WHAT IS BEING ASKED: Use the entries below and reproduce exactly the lines from the one containing "NISSAN ROGUE SPORT" down to the one containing "total: 2873.52 -> 3088.79", both of them included.

BEGIN INPUT RECORDS

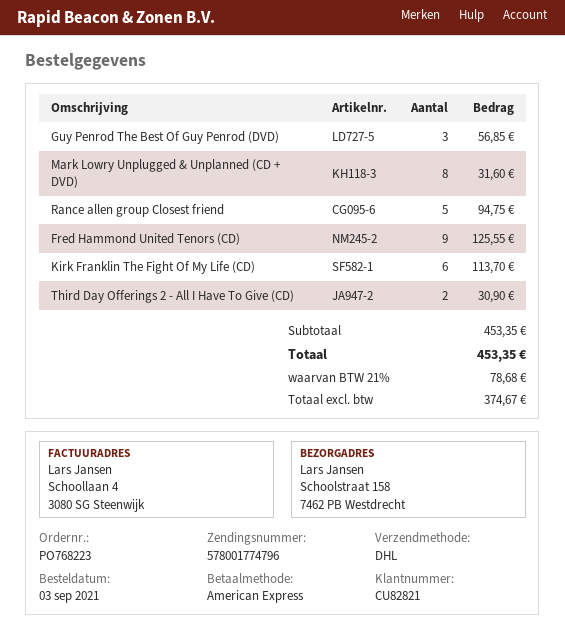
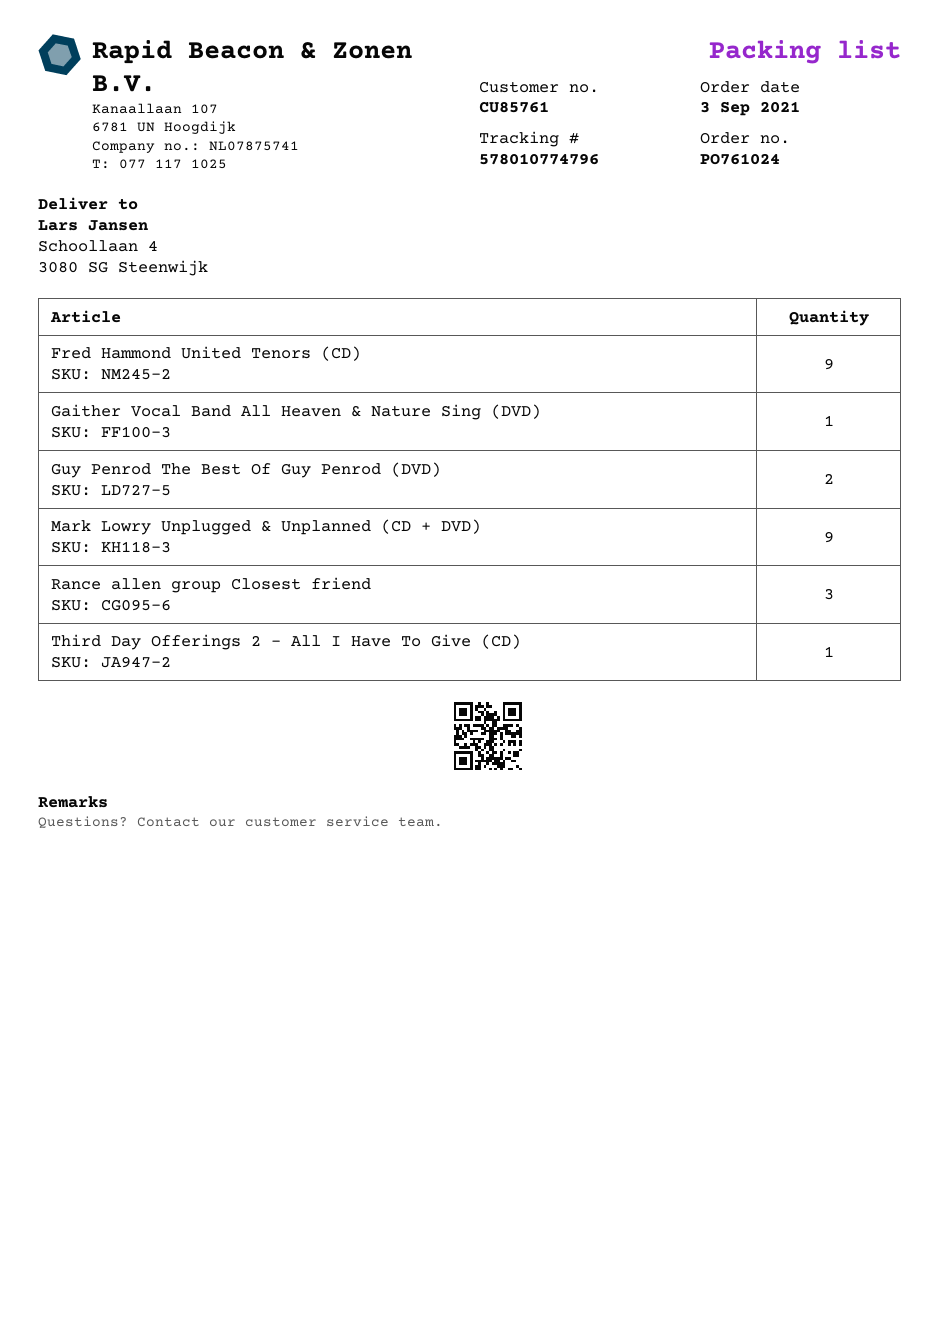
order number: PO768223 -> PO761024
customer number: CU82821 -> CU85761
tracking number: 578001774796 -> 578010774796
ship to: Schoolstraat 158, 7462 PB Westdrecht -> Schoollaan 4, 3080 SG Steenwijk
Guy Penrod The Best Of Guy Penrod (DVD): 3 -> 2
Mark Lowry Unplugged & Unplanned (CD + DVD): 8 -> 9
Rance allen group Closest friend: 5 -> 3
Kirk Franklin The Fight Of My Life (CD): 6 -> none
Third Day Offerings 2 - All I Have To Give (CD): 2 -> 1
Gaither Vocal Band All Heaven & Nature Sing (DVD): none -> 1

END INPUT RECORDS
BEGIN INPUT RECORDS

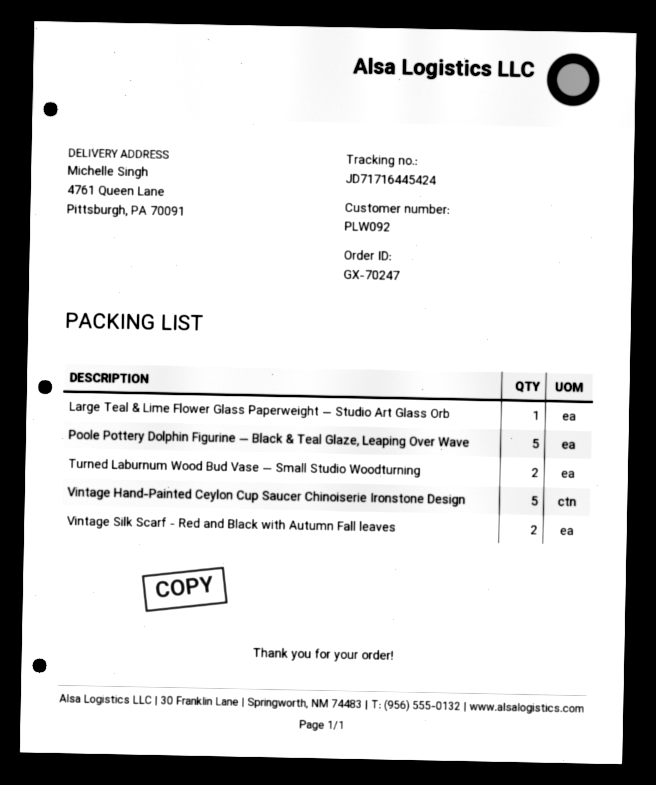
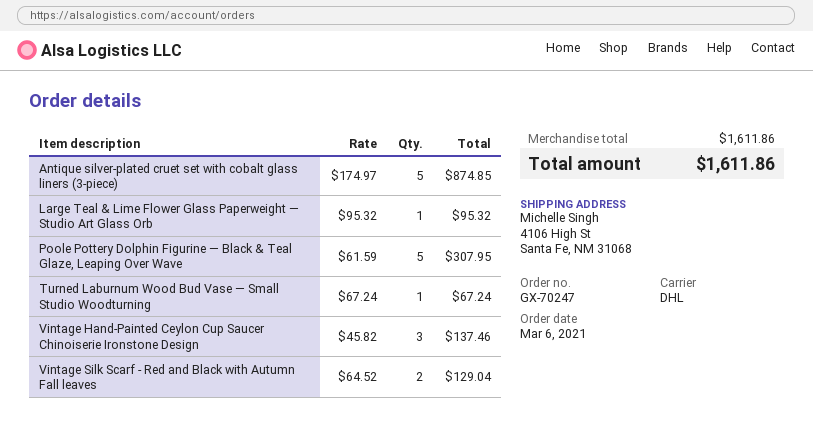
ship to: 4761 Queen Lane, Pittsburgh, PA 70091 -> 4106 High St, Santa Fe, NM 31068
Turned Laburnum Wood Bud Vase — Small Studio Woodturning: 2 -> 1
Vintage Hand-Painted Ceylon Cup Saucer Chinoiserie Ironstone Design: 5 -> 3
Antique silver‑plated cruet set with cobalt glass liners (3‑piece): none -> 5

END INPUT RECORDS
BEGIN INPUT RECORDS

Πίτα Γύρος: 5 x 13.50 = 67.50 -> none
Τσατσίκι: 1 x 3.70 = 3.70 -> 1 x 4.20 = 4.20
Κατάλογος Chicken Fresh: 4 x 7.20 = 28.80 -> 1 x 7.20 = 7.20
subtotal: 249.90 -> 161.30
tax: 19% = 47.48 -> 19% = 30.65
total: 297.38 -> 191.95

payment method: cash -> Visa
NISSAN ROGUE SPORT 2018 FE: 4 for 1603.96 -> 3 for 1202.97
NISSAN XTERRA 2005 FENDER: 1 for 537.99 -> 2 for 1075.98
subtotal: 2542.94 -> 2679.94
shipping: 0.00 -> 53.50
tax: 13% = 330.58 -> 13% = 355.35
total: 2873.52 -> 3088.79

END INPUT RECORDS

WRITTEN SOLUTION:
NISSAN ROGUE SPORT 2018 FE: 4 for 1603.96 -> 3 for 1202.97
NISSAN XTERRA 2005 FENDER: 1 for 537.99 -> 2 for 1075.98
subtotal: 2542.94 -> 2679.94
shipping: 0.00 -> 53.50
tax: 13% = 330.58 -> 13% = 355.35
total: 2873.52 -> 3088.79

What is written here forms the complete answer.